> Prompt: From the listing below, copy only the lines running from the line that contains "[155,180,226,196] conecção ->" to the line that contains "[134,229,186,243] displina ->", both included.

> Source material:
___
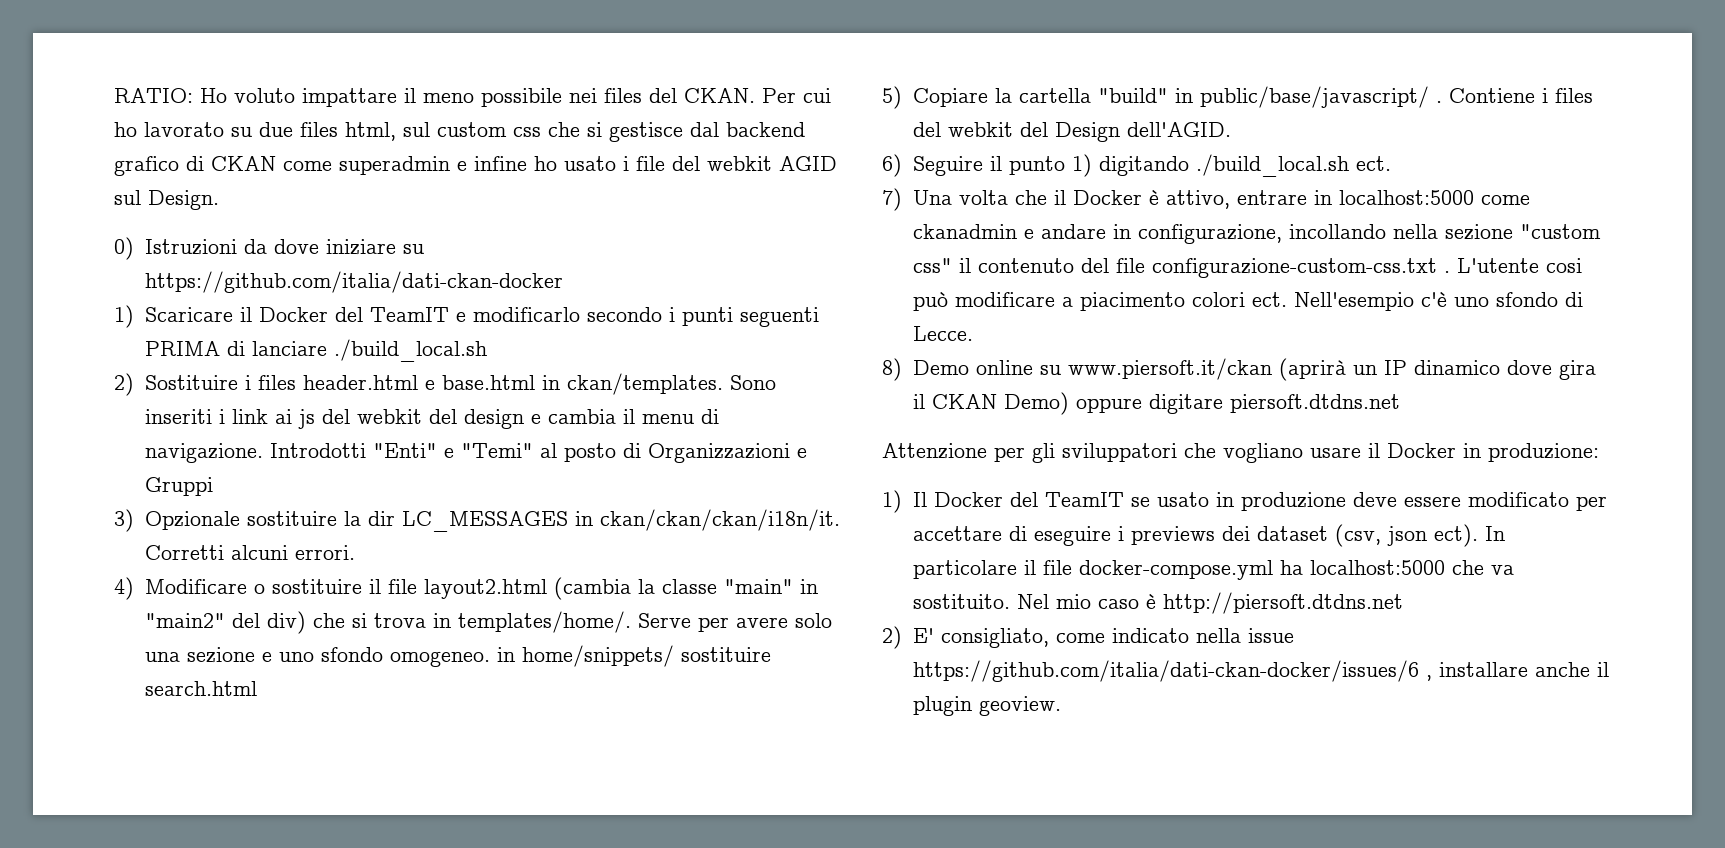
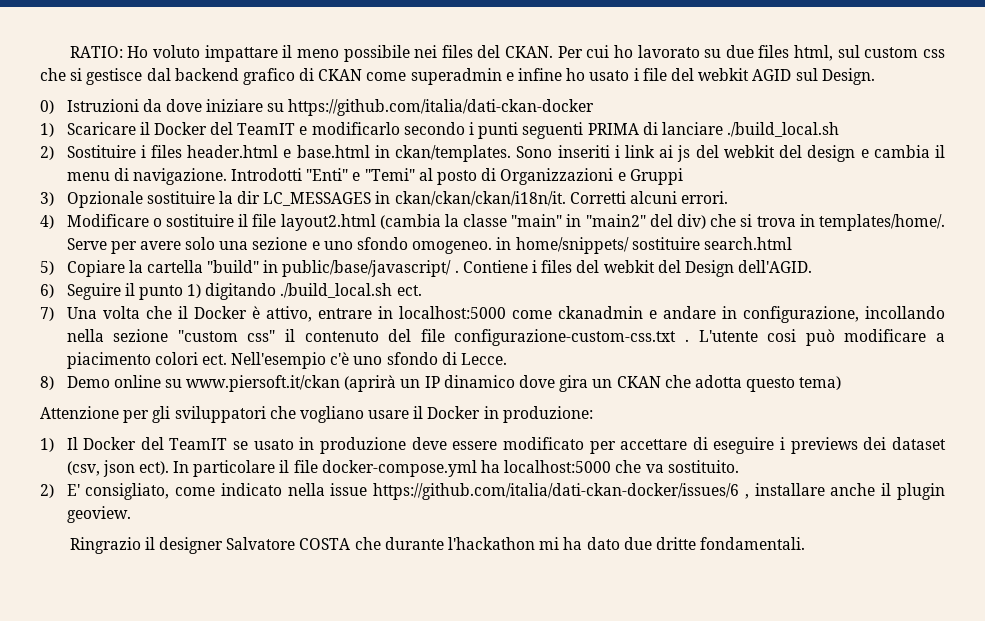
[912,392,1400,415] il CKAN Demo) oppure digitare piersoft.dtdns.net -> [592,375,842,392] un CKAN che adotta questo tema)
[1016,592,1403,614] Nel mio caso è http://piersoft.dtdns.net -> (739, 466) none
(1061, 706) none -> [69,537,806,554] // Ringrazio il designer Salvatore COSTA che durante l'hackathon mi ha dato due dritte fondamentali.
___
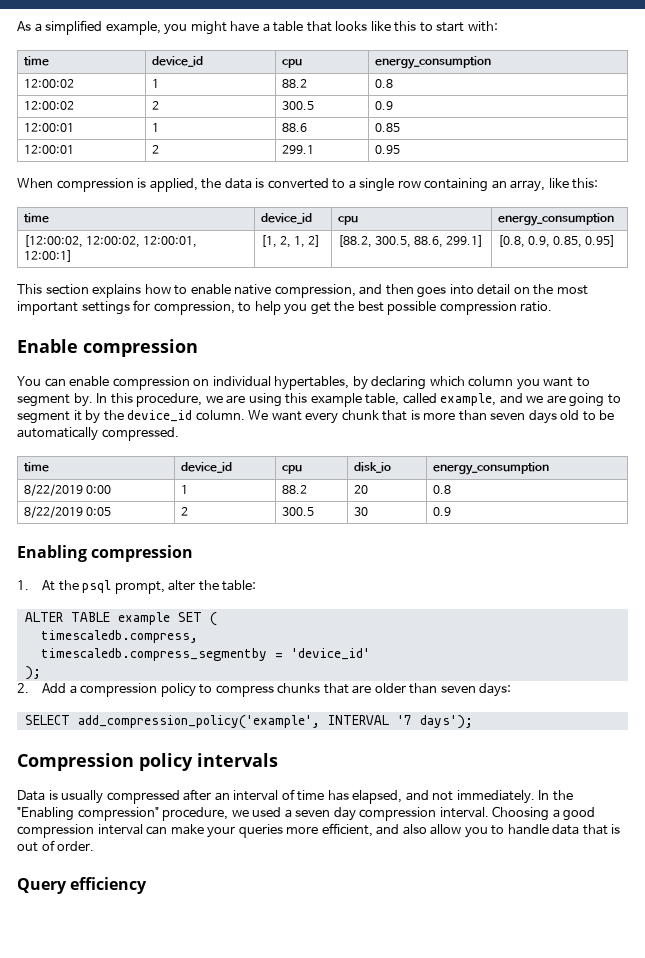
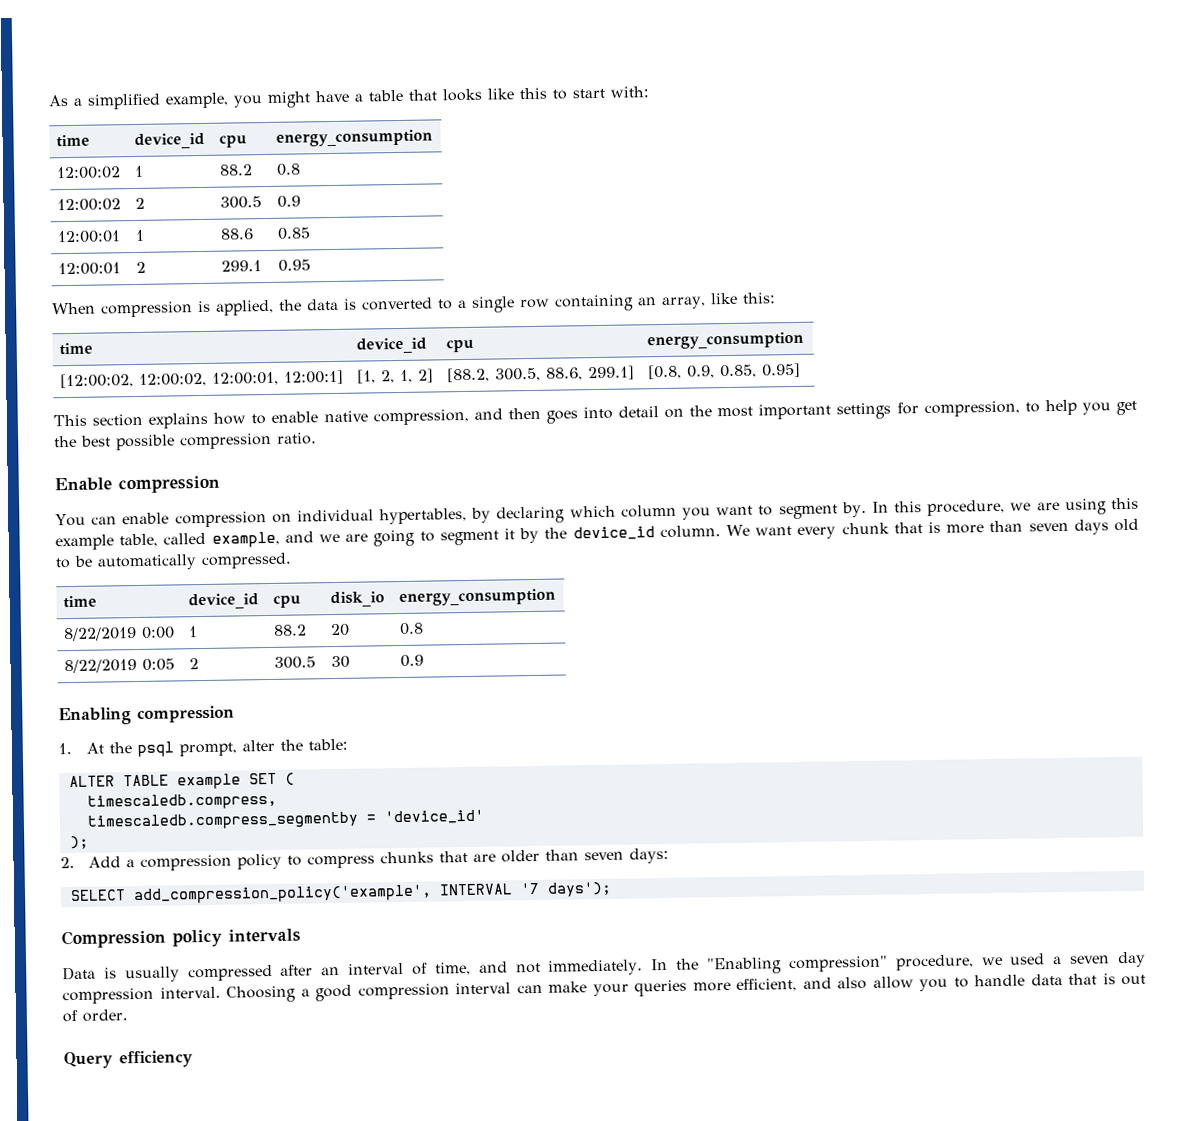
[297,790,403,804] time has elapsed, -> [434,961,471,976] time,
___
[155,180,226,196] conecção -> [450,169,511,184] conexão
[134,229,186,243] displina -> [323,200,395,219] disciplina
___
> Exercise answer:
[155,180,226,196] conecção -> [450,169,511,184] conexão
[134,229,186,243] displina -> [323,200,395,219] disciplina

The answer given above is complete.